Lebih bijak lagi, jika tulisan seperti ini mampu membangkitkan motivasi dan semangat generasi muda untuk belajar di dayah, bukan malah meragukan masa depannya.
Sebagai guru dayah dan bagian dari keluarga besar alumni dayah, saya tidak anti terhadap kritik. Bahkan saya sangat terbuka terhadap evaluasi dan masukan untuk kemajuan institusi keilmuan kita.
Namun kritik yang baik seharusnya disampaikan dengan niat yang benar, metode yang sahih, dan narasi yang memuliakan ilmu, bukan justru menanamkan benih pesimisme terhadap lembaga yang telah menjadi pelita keilmuan umat selama berabad-abad.

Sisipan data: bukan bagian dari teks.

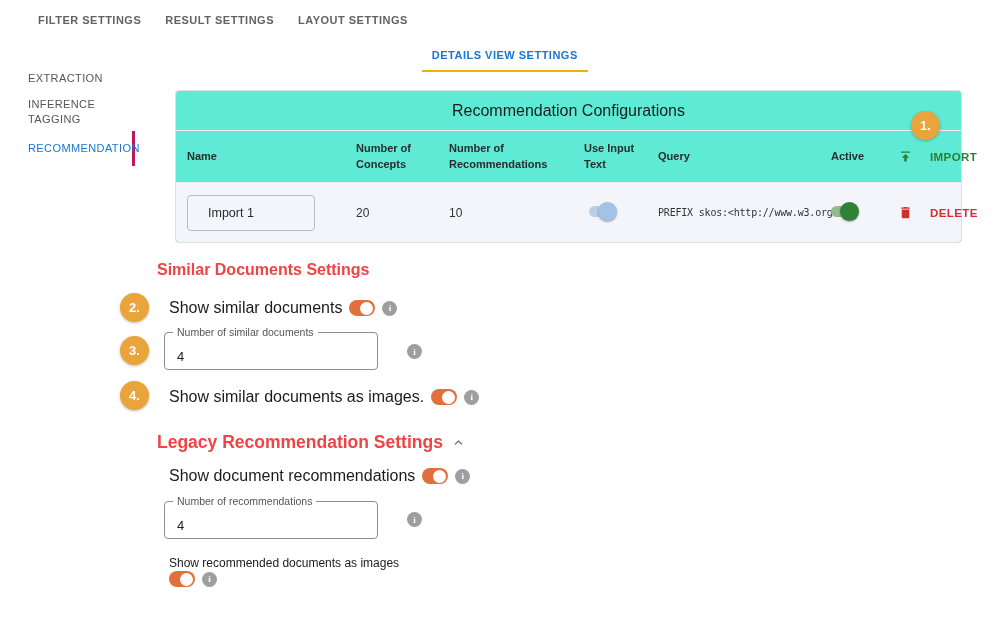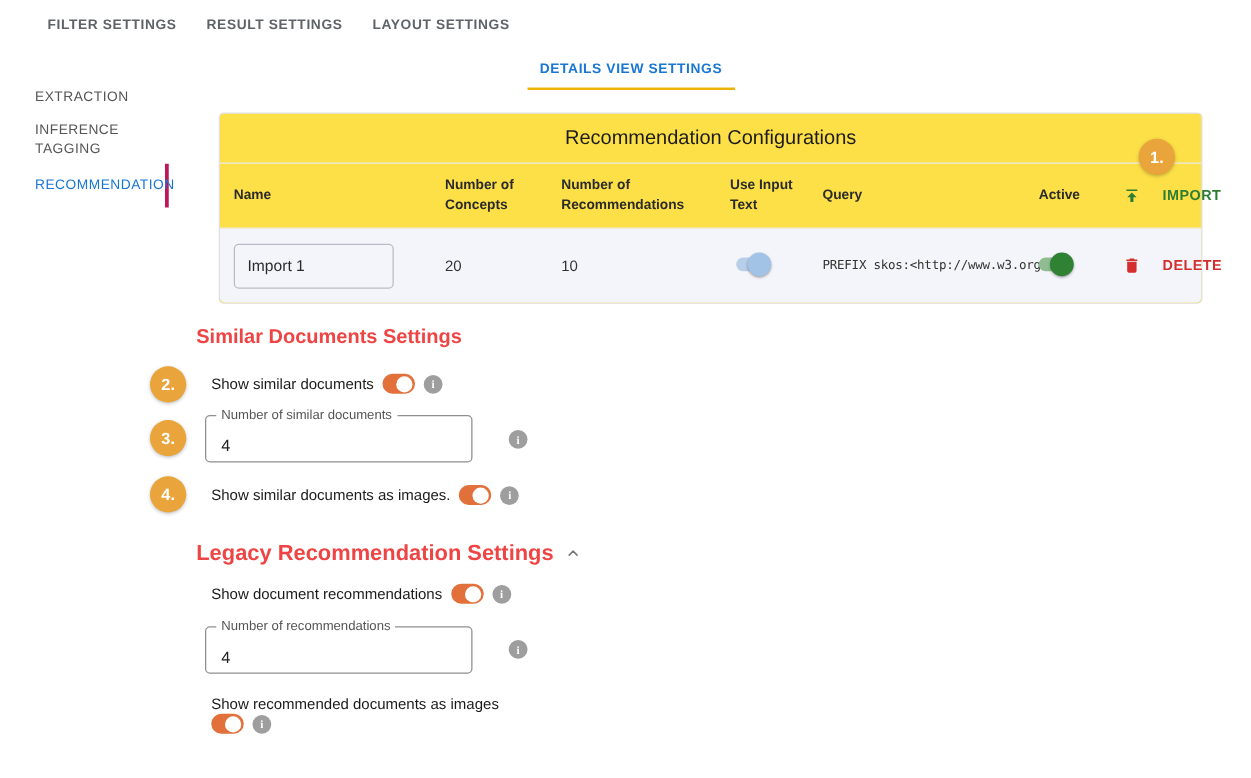--- a/index.html
+++ b/index.html
@@ -21,7 +21,7 @@
 
   
   .card { position:absolute; left:175px; top:90px; width:787px; height:153px;
-          background:#fde047; border:1px solid #e0e0e0; border-radius:4px; }
+          background:#5eead4; border:1px solid #e0e0e0; border-radius:4px; }
   .card-title { height:40px; display:flex; align-items:center; justify-content:center;
                 font-size:16px; color:#1c1c1c; border-bottom:1px solid #ececec; }
   .tgrid { display:grid; grid-template-columns:169px 93px 135px 74px 173px 67px 1fr;

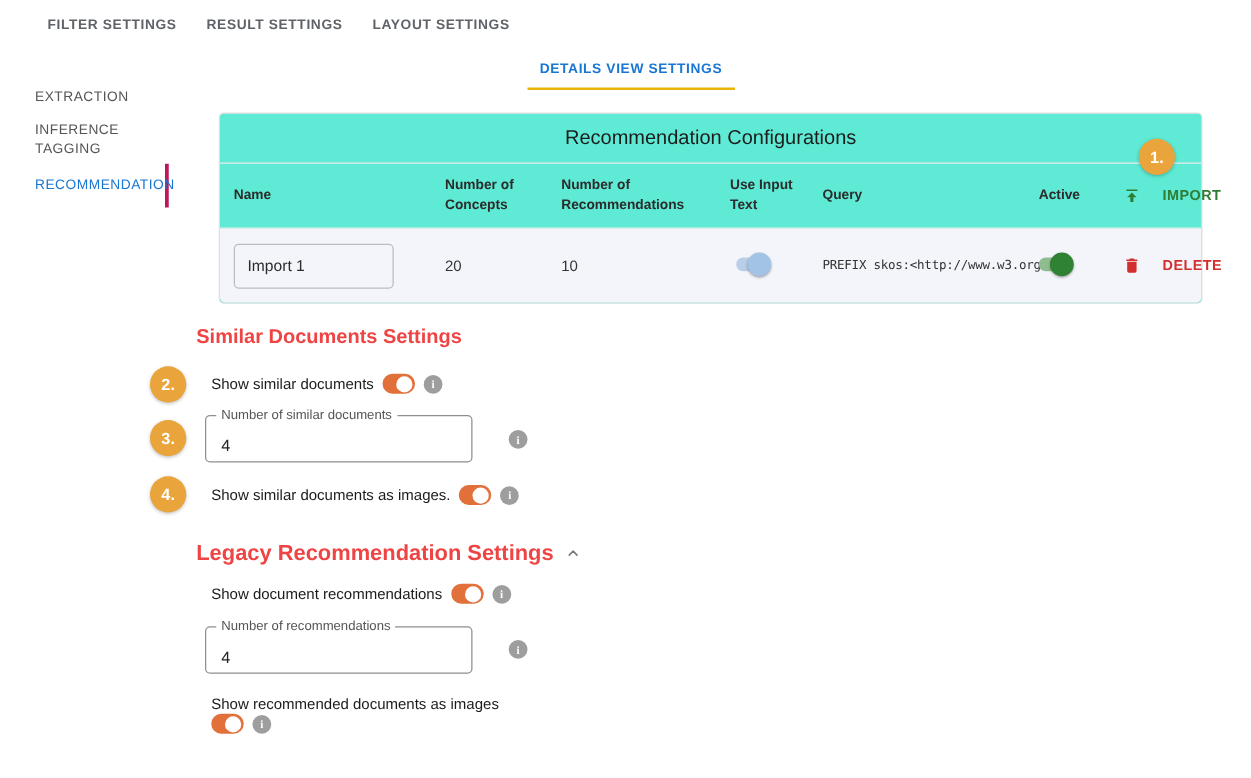--- a/index.html
+++ b/index.html
@@ -31,7 +31,7 @@
   .trow  { height:59px; background:#f4f5fb; font-size:12px; color:#333;
            border-bottom-left-radius:4px; border-bottom-right-radius:4px; }
   .name-input { width:128px; height:36px; border:1px solid #b9bcc6; border-radius:4px;
-                background:transparent; padding:0 10px; font-size:12.5px; color:#2b2b2b;
+                background:transparent; padding:0 20px; font-size:12.5px; color:#2b2b2b;
                 font-family:"Liberation Sans", sans-serif; }
   .query-cell { font-family:"DejaVu Sans Mono", monospace; font-size:10px; letter-spacing:-.2px;
                 color:#333; white-space:nowrap; overflow:visible; }

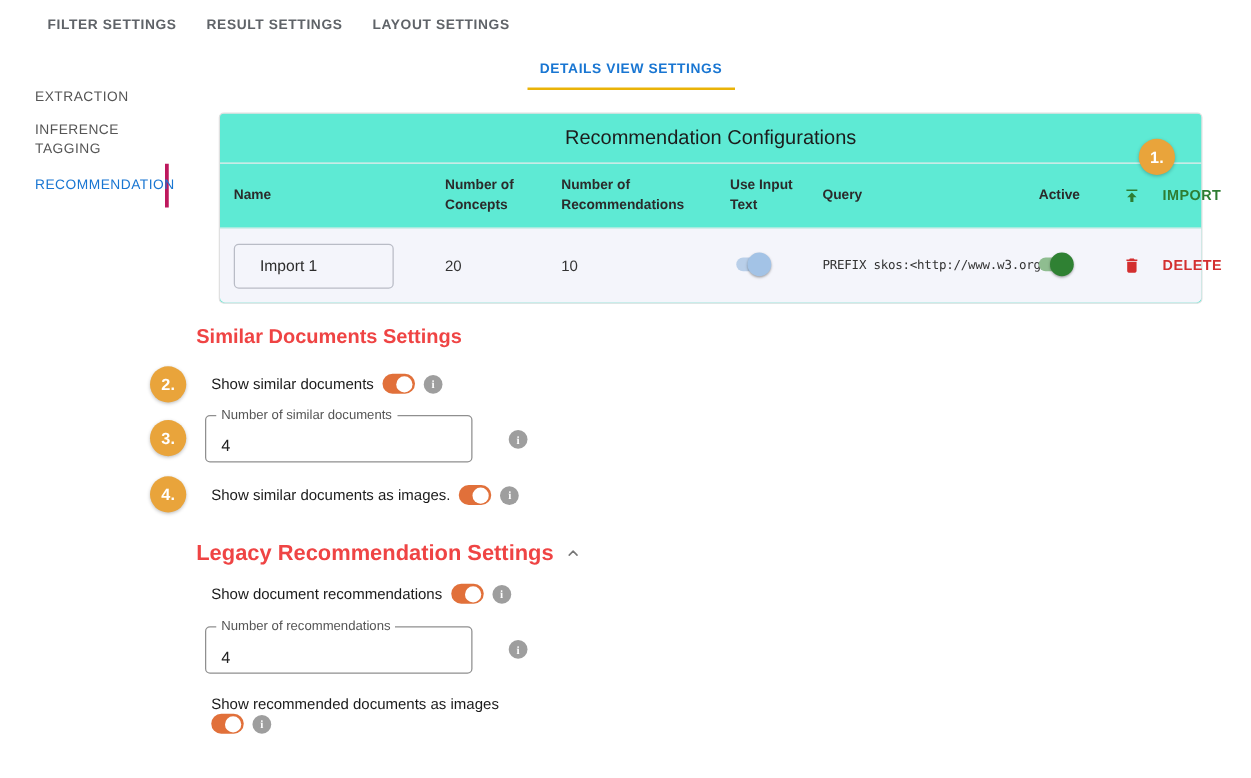--- a/index.html
+++ b/index.html
@@ -70,7 +70,7 @@
   .section-h { position:absolute; color:#ef4444; font-weight:700; display:flex;
                align-items:center; gap:8px; }
   .toggle-row { position:absolute; display:flex; align-items:center; gap:7px;
-                font-size:12px; color:#1b1b1b; }
+                font-size:16px; color:#1b1b1b; }
 
   
   .ofield { position:absolute; width:214px; height:38px; border:1px solid #8f8f8f;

Penulis opini haruslah bijak, berpengetahuan, dan bertanggung jawab. Jangan menulis hanya karena ingin menulis. Jangan memancing kontroversi hanya demi engagement. Apalagi dengan mengorbankan martabat ulama dan institusi warisan peradaban Islam seperti dayah.
Tulisan “Masih Adakah Ulama Alumni Dayah?” sebenarnya bisa menjadi sangat bagus jika ditulis dengan semangat memperkuat, bukan merendahkan. Sayangnya, tulisan tersebut justru mencerminkan kebingungan arah berpikir dan kegagalan memahami kedalaman makna ulama dalam tradisi keilmuan Islam.
Maka, jika kita bertanya “masih adakah ulama alumni dayah?”, barangkali lebih tepat kita balikkan: “masih adakah penulis yang bijak dan memahami nilai-nilai luhur keulamaan hari ini?”
*Guru Dayah dan Alumni Program Magister Hukum.